_Listed records_.
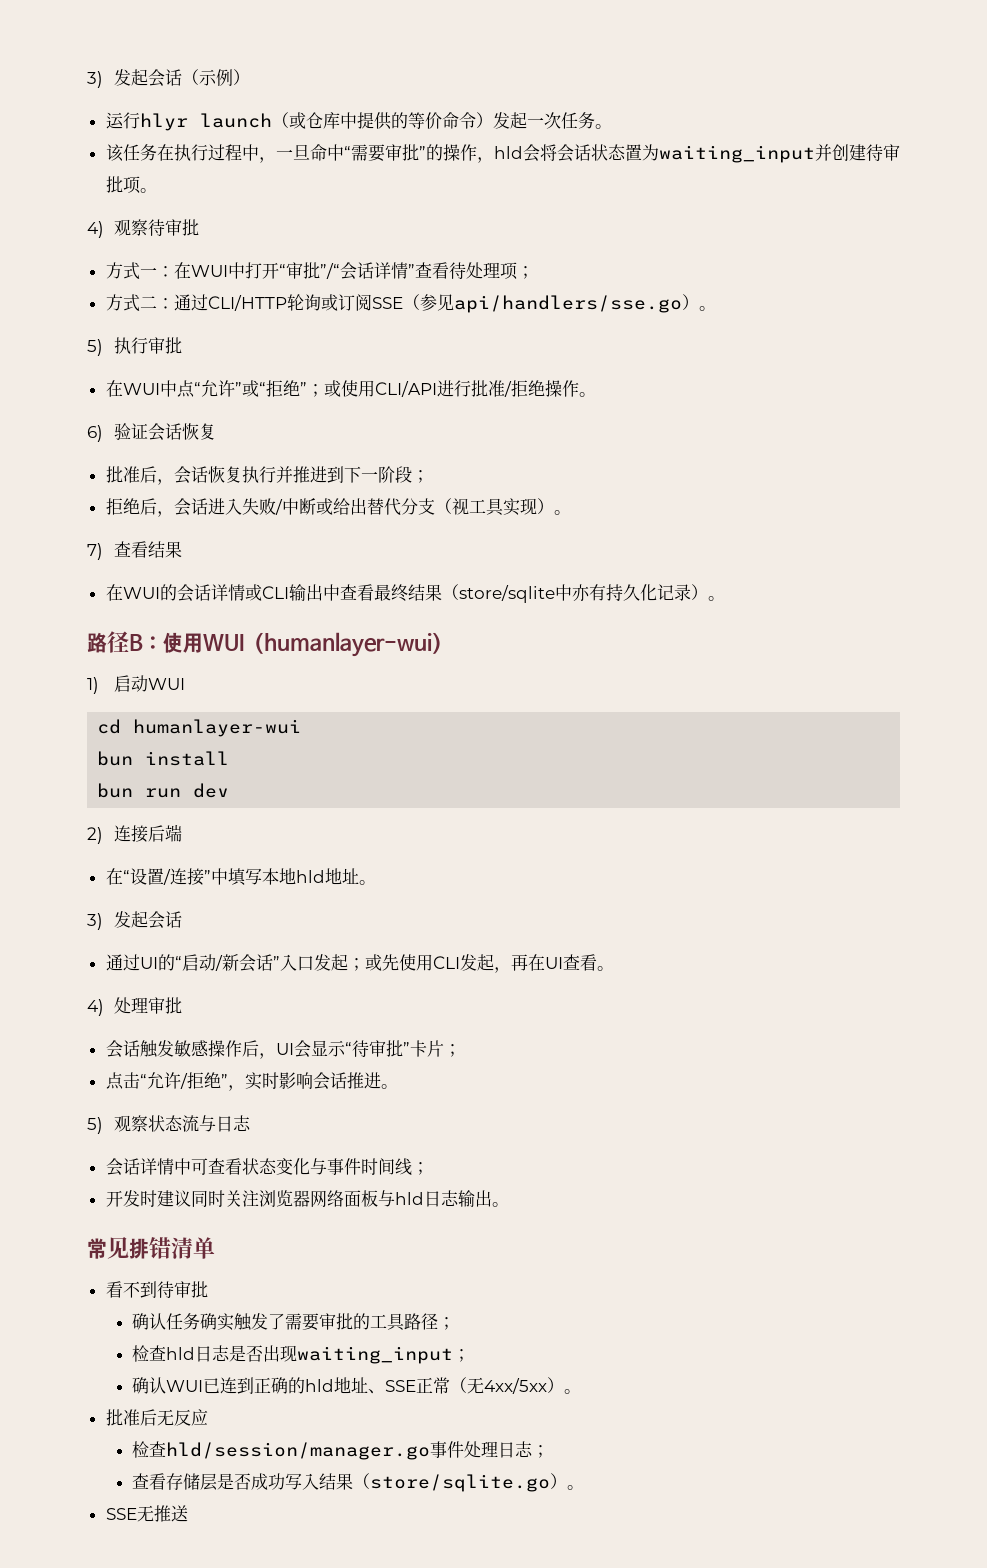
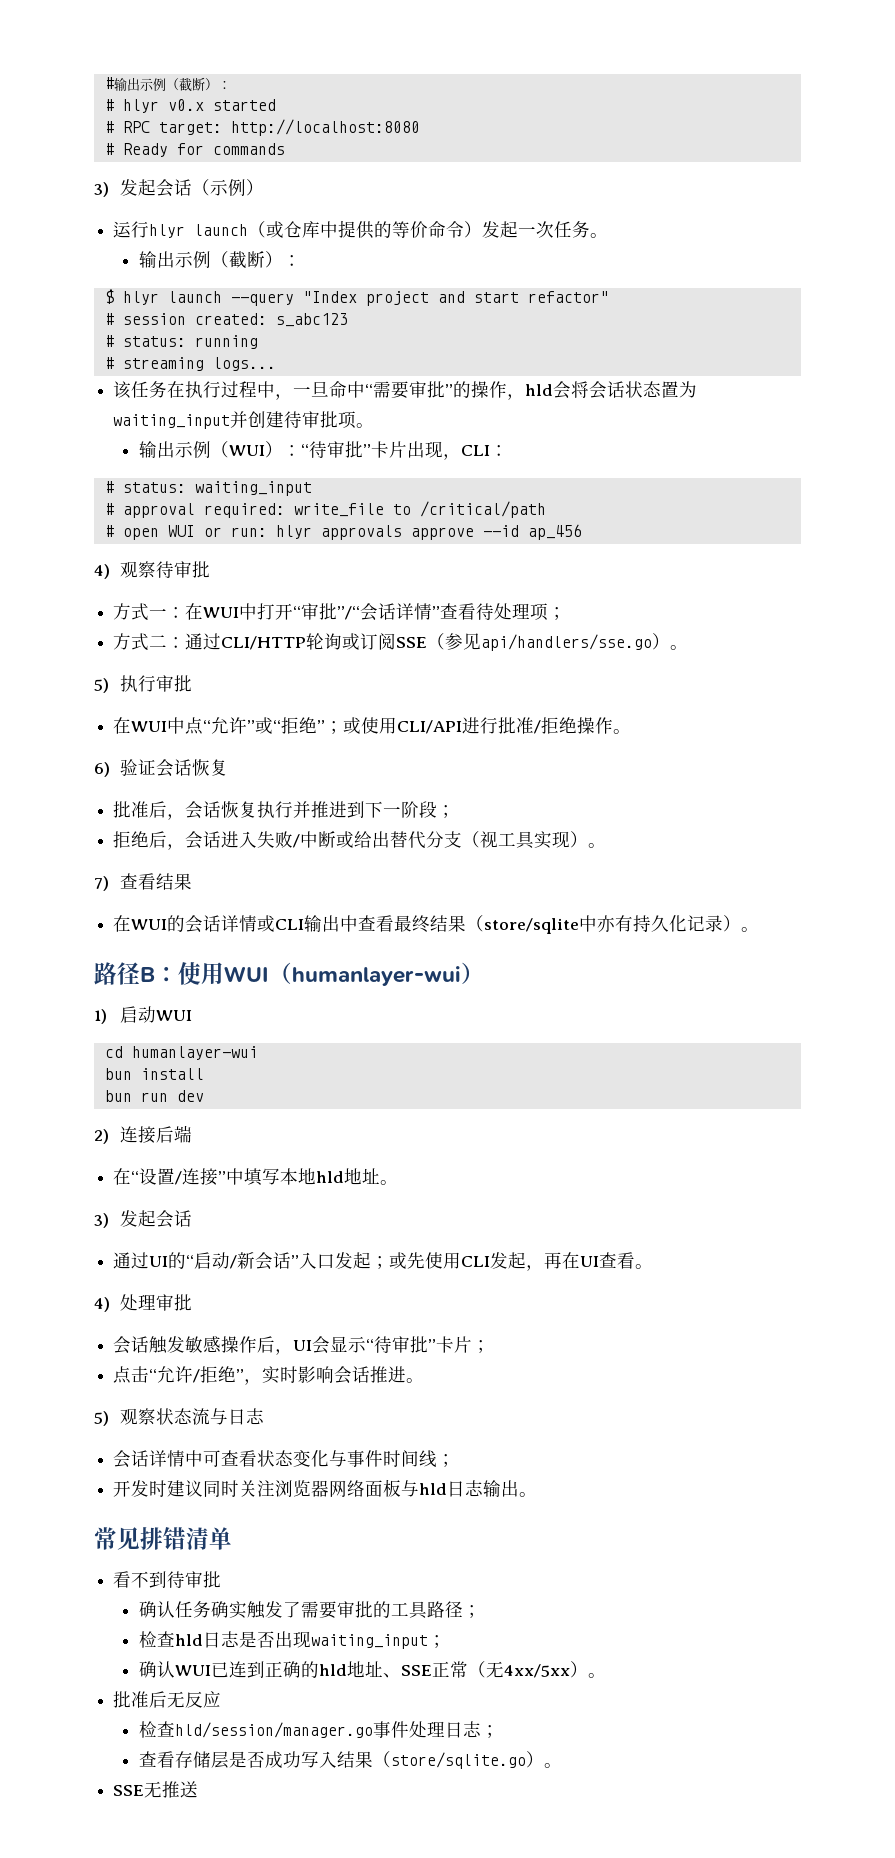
+ #输出示例（截断）：
+ # hlyr v0.x started
+ # RPC target: http://localhost:8080
+ # Ready for commands
  运行hlyr launch（或仓库中提供的等价命令）发起一次任务。
+ 输出示例（截断）：
+ $ hlyr launch --query "Index project and start refactor"
+ # session created: s_abc123
+ # status: running
+ # streaming logs...
+ 输出示例（WUI）：“待审批”卡片出现，CLI：
+ # status: waiting_input
+ # approval required: write_file to /critical/path
+ # open WUI or run: hlyr approvals approve --id ap_456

_Exercise goal_. The line containing "运行hlyr launch（或仓库中提供的等价命令）发起一次任务。" opens the range, and the last line of the entries closes it; copy that range exactly.

_Answer to this task_.
  运行hlyr launch（或仓库中提供的等价命令）发起一次任务。
+ 输出示例（截断）：
+ $ hlyr launch --query "Index project and start refactor"
+ # session created: s_abc123
+ # status: running
+ # streaming logs...
+ 输出示例（WUI）：“待审批”卡片出现，CLI：
+ # status: waiting_input
+ # approval required: write_file to /critical/path
+ # open WUI or run: hlyr approvals approve --id ap_456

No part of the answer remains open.